I spent about 30-45 minutes going through the information in the outline. What I planned to do then was to play the "agree on this side of the room; disagree on that side of the room" game with a few statements ("agree" meant that generally they agreed with the Conservative position). After that I was going to switch them--have those who were usually on the "disagree" side argue for the Conservative movement (and vice versa).

We never got to that point, however, because the first question I asked exploded the discussion. The first statement was: אפשר להיות דתי\שומר מסורת בלי להיות אורתודוקסי (It's possible to be religious/keep the tradition without being Orthodox). The reason for this question is mainly because in Hebrew the words for "religious" and "orthodox" are generally the same: dati and I had a hard time trying to explain that one could consider herself religious without considering herself Orthodox.
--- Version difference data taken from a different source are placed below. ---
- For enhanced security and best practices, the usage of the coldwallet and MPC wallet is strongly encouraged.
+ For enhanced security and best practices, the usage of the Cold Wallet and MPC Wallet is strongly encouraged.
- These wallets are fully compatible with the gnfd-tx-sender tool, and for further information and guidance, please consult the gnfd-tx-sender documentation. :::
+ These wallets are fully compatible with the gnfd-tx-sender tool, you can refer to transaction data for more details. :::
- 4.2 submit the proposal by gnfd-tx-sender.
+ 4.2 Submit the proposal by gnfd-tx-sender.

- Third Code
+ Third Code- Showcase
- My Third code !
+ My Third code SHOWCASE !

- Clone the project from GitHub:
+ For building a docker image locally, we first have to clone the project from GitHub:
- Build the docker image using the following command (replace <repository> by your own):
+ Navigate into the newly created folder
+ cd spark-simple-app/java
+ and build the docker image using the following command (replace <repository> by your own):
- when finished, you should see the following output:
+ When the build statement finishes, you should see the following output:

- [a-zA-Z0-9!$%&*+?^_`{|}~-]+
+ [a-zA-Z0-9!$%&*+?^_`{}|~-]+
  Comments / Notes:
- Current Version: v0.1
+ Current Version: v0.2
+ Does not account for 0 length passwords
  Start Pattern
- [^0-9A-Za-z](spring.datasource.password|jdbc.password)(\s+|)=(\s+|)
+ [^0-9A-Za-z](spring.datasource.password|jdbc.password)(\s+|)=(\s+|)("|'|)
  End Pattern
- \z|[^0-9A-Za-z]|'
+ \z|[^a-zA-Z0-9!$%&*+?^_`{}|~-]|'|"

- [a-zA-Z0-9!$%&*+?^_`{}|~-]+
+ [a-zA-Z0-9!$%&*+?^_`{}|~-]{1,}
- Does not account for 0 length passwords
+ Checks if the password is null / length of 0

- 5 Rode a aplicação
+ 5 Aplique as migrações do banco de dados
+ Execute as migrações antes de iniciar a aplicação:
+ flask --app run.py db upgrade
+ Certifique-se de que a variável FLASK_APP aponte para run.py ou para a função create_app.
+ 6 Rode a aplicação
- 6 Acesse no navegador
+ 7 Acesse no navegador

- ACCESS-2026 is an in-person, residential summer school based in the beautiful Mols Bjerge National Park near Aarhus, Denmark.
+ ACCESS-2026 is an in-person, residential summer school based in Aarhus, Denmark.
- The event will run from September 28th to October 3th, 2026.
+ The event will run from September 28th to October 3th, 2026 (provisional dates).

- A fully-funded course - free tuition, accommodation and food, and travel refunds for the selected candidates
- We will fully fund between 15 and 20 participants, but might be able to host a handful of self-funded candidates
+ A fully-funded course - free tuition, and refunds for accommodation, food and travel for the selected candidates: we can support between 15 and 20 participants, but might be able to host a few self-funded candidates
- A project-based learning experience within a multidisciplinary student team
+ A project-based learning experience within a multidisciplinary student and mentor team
The discussion was actually incredible (although admittedly weighted towards the Conservative side). I employed the Mr. Wright technique of everyone (including myself) sitting in a large circle
and the Mr. Karafiol technique of calling on a list of people (X, then Y, then Z, then Q) instead of waiting for one person to finish before calling on the next. Both of these techniques worked very well for me, especially the X, Y, Z, Q; people at the Mechina love to respond to each other's comments (even when not called on) but this set a precedent and people knew when it was their turn to talk and when not.

I was pleased with the level of partcipation (naturally not everyone participated, but I did think there was a good amount of variety) and that Galya's mom, who is in town for a bit, participated as well.

When I mentioned that the Mechina is split into two for shiurei chanich I forgot to mention that the groups are called siman and sh'ela. I specifically asked to teach mine to siman because it had all the people who have ever argued with me about Conservative Judaism. I can tell that they still don't agree with me--even a little bit--but I'm hoping that maybe my shiur chanich planted a seed in their heads that maybe, just maybe, there's something okay about another type of Judaism.

1 comment:

  1. Abby,
    What an accomplishment! Had you given that shiur in English....dayenu! B'ivrit? ....ech omrim Stupendous, Wonderful, Amazing in Hebrew?
    Love,Grandma
    P.S. Thanks for the photos of your outlines.